Outbox pattern (publish events from DB):

@Service
public class OutboxPoller {

    @Scheduled(fixedRate = 1000)  // Poll every 1s
    public void publishOutboxEvents() {
        List<Outbox> events = outboxRepository.findUnpublished();

        for (Outbox event : events) {
            try {
                // Publish to event topic
                kafkaTemplate.send(
                    "payment-completed-events",
                    event.getAggregateId(),
                    event.getPayload()
                );

                // Mark as published
                outboxRepository.markPublished(event.getId());

            } catch (Exception e) {
                log.error("Failed to publish outbox event", e);
                // Will retry on next poll
            }
        }
    }
}

Guarantee Matrix

Approach DB Idempotency Payment Provider Idempotency Exactly-Once?
At-least-once (basic) ❌ Duplicates possible
Idempotent consumer ✅ (recommended) ✅ Yes
Kafka transactions ⚠️ Partial ✅ With care
Transactional outbox ✅ Yes (strongest)

3. 🟡 Handle Large Messages

Q: Your Kafka cluster receives 100GB/day of video transcoding jobs (each ~5MB).
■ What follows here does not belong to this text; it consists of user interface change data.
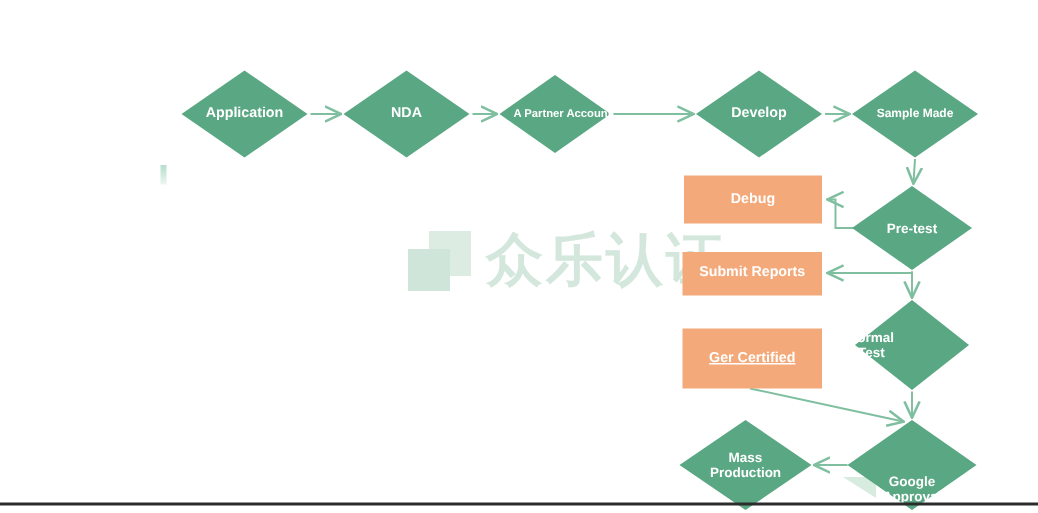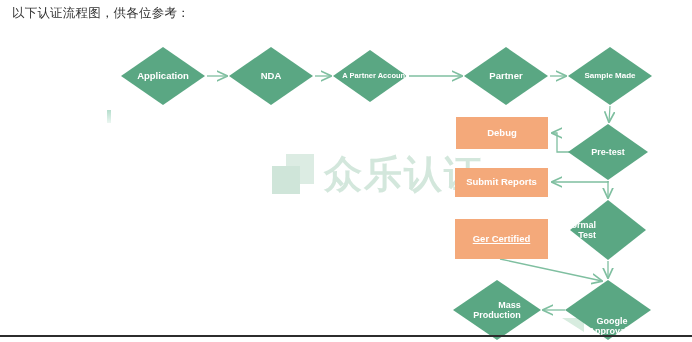--- a/index.html
+++ b/index.html
@@ -88,40 +88,39 @@
   svg.flow {
     position: absolute;
     left: 0; top: 0;
     width: 692px;
     height: 342px;
   }
   .node-label {
     position: absolute;
     color: #ffffff;
     font-weight: bold;
-    text-align: right;
+    text-align: center;
     line-height: 1.12;
     pointer-events: none;
     white-space: nowrap;
   }
   .bottom-rule {
     position: absolute;
     left: 0;
     top: 335px;
     width: 692px;
     height: 2px;
     background: #2c2c2c;
   }
 </style>
 </head>
 <body>
 
 <div id="page">
 
-  <div class="intro-text">以下认证流程图，供各位参考：</div>
 
   <div class="watermark">
     <div class="wm-logo">
       <div class="wm-sq-a"></div>
       <div class="wm-sq-b"></div>
     </div>
     <div class="wm-text">众乐认证</div>
   </div>
 
   <div class="teal-artifact"></div>
@@ -167,21 +166,21 @@
         <rect x="456" y="117" width="92" height="32" fill="#f4a97a"></rect>
         <rect x="455" y="168" width="93" height="29" fill="#f4a97a"></rect>
         <rect x="455" y="219" width="93" height="40" fill="#f4a97a"></rect>
       </g>
   </svg>
 
   <div id="label-layer">
       <div class="node-label" style="left: 101px; top: 47px; width: 124px; height: 58px; display: flex; align-items: center; justify-content: center; font-size: 9.5px; color: rgb(255, 255, 255); white-space: nowrap;">Application</div>
       <div class="node-label" style="left: 209px; top: 47px; width: 124px; height: 58px; display: flex; align-items: center; justify-content: center; font-size: 9.5px; color: rgb(255, 255, 255); white-space: nowrap;">NDA</div>
       <div class="node-label" style="left: 318px; top: 50px; width: 114px; height: 52px; display: flex; align-items: center; justify-content: center; font-size: 7.5px; color: rgb(255, 255, 255); white-space: nowrap;">A Partner Account</div>
-      <div class="node-label" style="left: 444px; top: 47px; width: 124px; height: 58px; display: flex; align-items: center; justify-content: center; font-size: 9.5px; color: rgb(255, 255, 255); white-space: nowrap;">Partner</div>
+      <div class="node-label" style="left: 444px; top: 47px; width: 124px; height: 58px; display: flex; align-items: center; justify-content: center; font-size: 9.5px; color: rgb(255, 255, 255); white-space: nowrap;">Develop</div>
       <div class="node-label" style="left: 548px; top: 47px; width: 124px; height: 58px; display: flex; align-items: center; justify-content: center; font-size: 8px; color: rgb(255, 255, 255); white-space: nowrap;">Sample Made</div>
       <div class="node-label" style="left: 548px; top: 124px; width: 120px; height: 56px; display: flex; align-items: center; justify-content: center; font-size: 9px; color: rgb(255, 255, 255); white-space: nowrap;">Pre-test</div>
       <div class="node-label" style="left: 523px; top: 200px; width: 116px; height: 60px; display: flex; align-items: center; justify-content: center; font-size: 9px; color: rgb(255, 255, 255); white-space: pre-line;">Formal
 Test</div>
       <div class="node-label" style="left: 545px; top: 296px; width: 126px; height: 60px; display: flex; align-items: center; justify-content: center; font-size: 9px; color: rgb(255, 255, 255); white-space: pre-line;">Google
 Approval</div>
       <div class="node-label" style="left: 433px; top: 280px; width: 128px; height: 60px; display: flex; align-items: center; justify-content: center; font-size: 9px; color: rgb(255, 255, 255); white-space: pre-line;">Mass
 Production</div>
       <div class="node-label" style="left: 456px; top: 117px; width: 92px; height: 32px; display: flex; align-items: center; justify-content: center; font-size: 9.5px; color: rgb(255, 255, 255); white-space: nowrap;">Debug</div>
       <div class="node-label" style="left: 455px; top: 168px; width: 93px; height: 29px; display: flex; align-items: center; justify-content: center; font-size: 9.5px; color: rgb(255, 255, 255); white-space: nowrap;">Submit Reports</div>

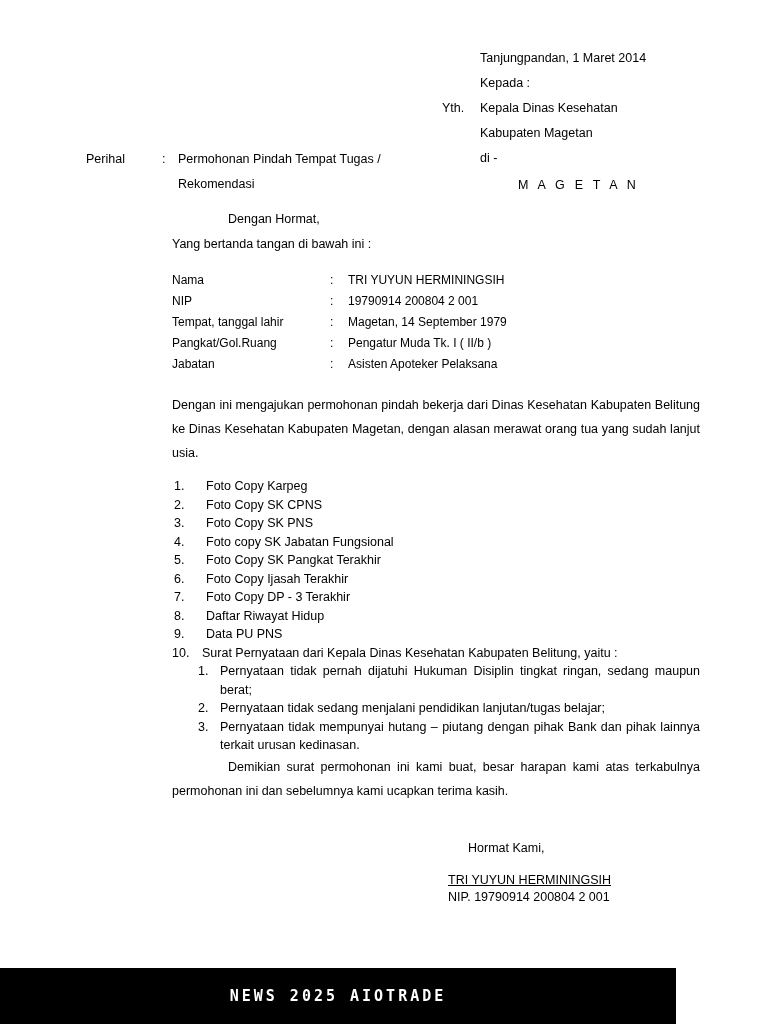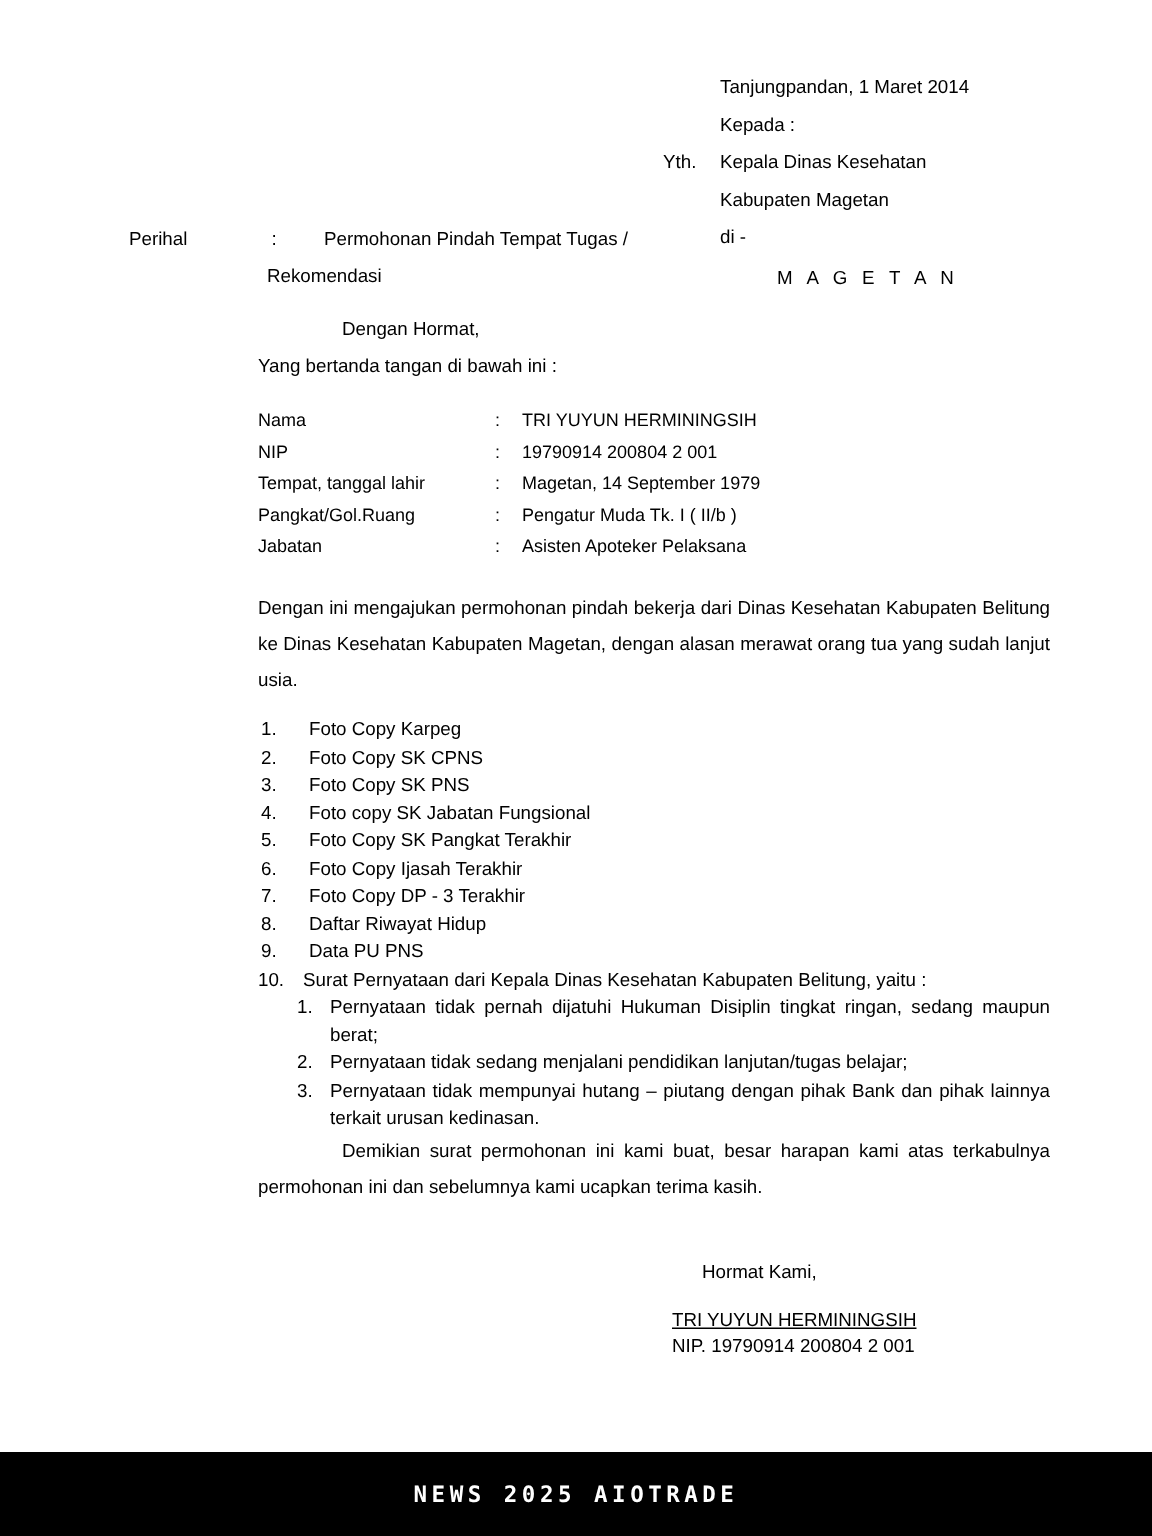--- a/index.html
+++ b/index.html
@@ -59,21 +59,20 @@
   
   .perihal {
     position: absolute;
     left: 86px;
     top: 147px;
     font-size: 12.5px;
     line-height: 25px;
   }
   .perihal-row {
     display: flex;
-    gap: 19px;
   }
   .perihal-label {
     width: 76px;
     flex: 0 0 76px;
   }
   .perihal-colon {
     width: 16px;
     flex: 0 0 16px;
   }
   .perihal-value {
@@ -197,21 +196,21 @@
   }
   .sig-nip {
     white-space: nowrap;
   }
 
   
   #footer-bar {
     position: absolute;
     left: 0;
     top: 968px;
-    width: 768px;
+    width: 676px;
     height: 56px;
     background: #000000;
     display: flex;
     align-items: center;
     justify-content: center;
   }
   #footer-bar .footer-text {
     color: #ffffff;
     font-family: "DejaVu Sans Mono", monospace;
     font-size: 15px;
Design the architecture.

Answer:

Problem

Kafka default max message size = 1MB. 5MB messages need workarounds.

Solutions

Option 1: Increase Kafka Config (Not recommended for large files)

# Broker config
message.max.bytes=52428800  # 50MB

# Producer config
props.put(ProducerConfig.MAX_REQUEST_SIZE_CONFIG, 52428800);

# Consumer config
props.put(ConsumerConfig.FETCH_MAX_BYTES_CONFIG, 52428800);

Drawbacks: - Slower replication (5MB takes longer to copy across brokers) - Higher network load - GC pressure (large byte arrays in memory)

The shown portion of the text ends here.